As the pouch ate the last of the fabric, Harry turned from her, to break the Quieting Barrier -

“And, um,” Hermione said. “That’s not
the
Cloak of Invisibility, is it? The one we read about in the library on page eighteen of Paula Vieira’s translation of Gottschalk’s
An Illustrated Scroll of Lost Devices
?”

Harry turned his head back, grinning slightly, and said in exactly the same tone of voice he’d used earlier with the other students at dinner, “I cannot confirm or deny that I possess magical artifacts of incredible power.”

When Hermione climbed into bed that night she was still trying to decide. Her life had been simpler at dinnertime, back when there hadn’t
been
any practical way for them to find bullies; and now she had to choose again; not for herself, this time, but for her friends. In her mind’s eye she kept seeing Dumbledore’s lined face and the pain it hadn’t quite hidden, and in her mind’s ears she kept hearing Harry’s voice saying ‘That’s their choice, Hermione, just like it’s yours.’

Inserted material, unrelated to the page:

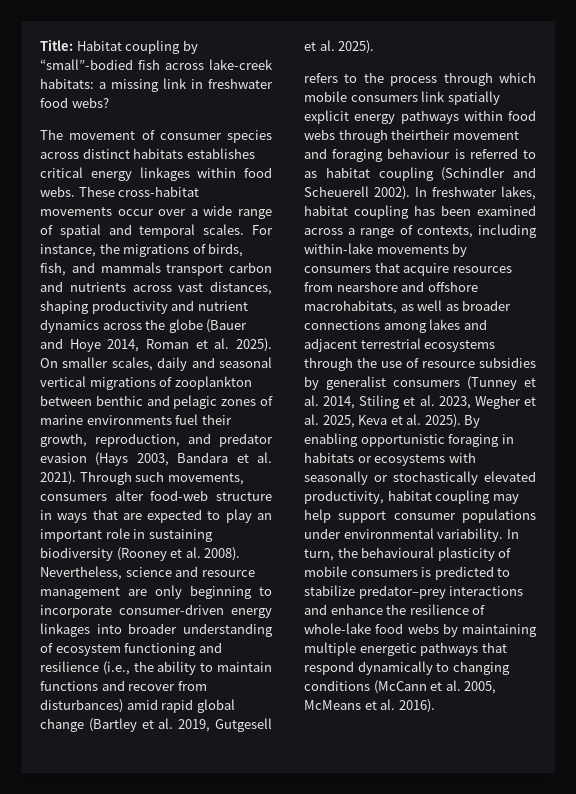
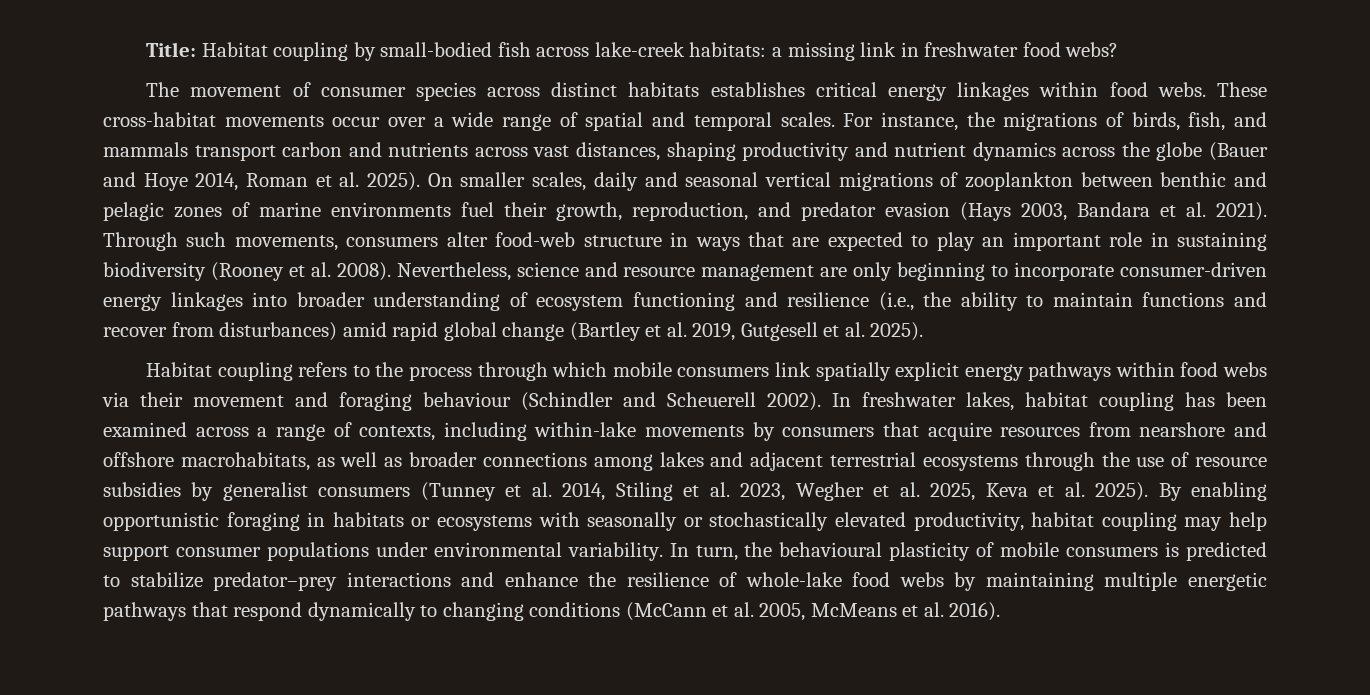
- Title: Habitat coupling by “small”-bodied fish across lake-creek habitats: a missing link in freshwater food webs?
+ Title: Habitat coupling by small-bodied fish across lake-creek habitats: a missing link in freshwater food webs?
- refers to the process through which mobile consumers link spatially explicit energy pathways within food webs through theirtheir movement and foraging behaviour is referred to as habitat coupling (Schindler and Scheuerell 2002).
+ Habitat coupling refers to the process through which mobile consumers link spatially explicit energy pathways within food webs via their movement and foraging behaviour (Schindler and Scheuerell 2002).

And her hand kept remembering the sensation of the cloak against her fingers, replaying it over and over in her mind. There was a power to the feeling that compelled her thoughts to return to it, and to the song she’d heard / hadn’t heard in a part of her mind and magic which now lay silent once more.

Harry had spoken to the cloak like it was a
person
, telling it to take good care of her. Harry had said the cloak had belonged to his father, that he couldn’t replace it if it was lost…

But… Harry wouldn’t
really
do that, would he?

Just
hand
her one of the three Deathly Hallows created centuries before Hogwarts?

She could say that she felt flattered, but this went
way
beyond feeling flattered, into making her wonder just what she was to Harry, exactly.

Maybe Harry was the sort of person who went around loaning ancient lost magical artifacts to
anyone
he considered a friend, but -

But when she thought about
which
part of his life Harry had said he’d skipped over, the part where he tried to keep her safe and protected…

Hermione stared up at the ceiling of the Ravenclaw dorm. Somewhere beyond her bed, Mandy and Su were talking. She’d turned up her Quieting Charm to where she couldn’t hear the exact words, but could still hear their faint murmur; there was something comforting about sleeping in a dorm with the other girls. Harry kept his own Quieter turned up all the way, she knew.

She was starting to wonder if maybe Harry actually
did
, well…

You know…

Like
her.

It took Hermione Granger a long time to fall asleep that night.

And when she woke up the next morning there was a small slip of parchment peeking out from under her pillow which said
At half-past ten you will find a bully in the fourth passageway to the left of the hall leaving the Potions classroom - S.

When Hermione entered the Great Hall that morning, her stomach was filled with flying butterflies the size of Hippogriffs; even as she approached the Ravenclaw breakfast table she still hadn’t decided what to
do.

There was an empty place next to Padma, she saw. That would be where to sit down, if she was going to tell Padma and then ask Padma to tell Daphne and Tracey.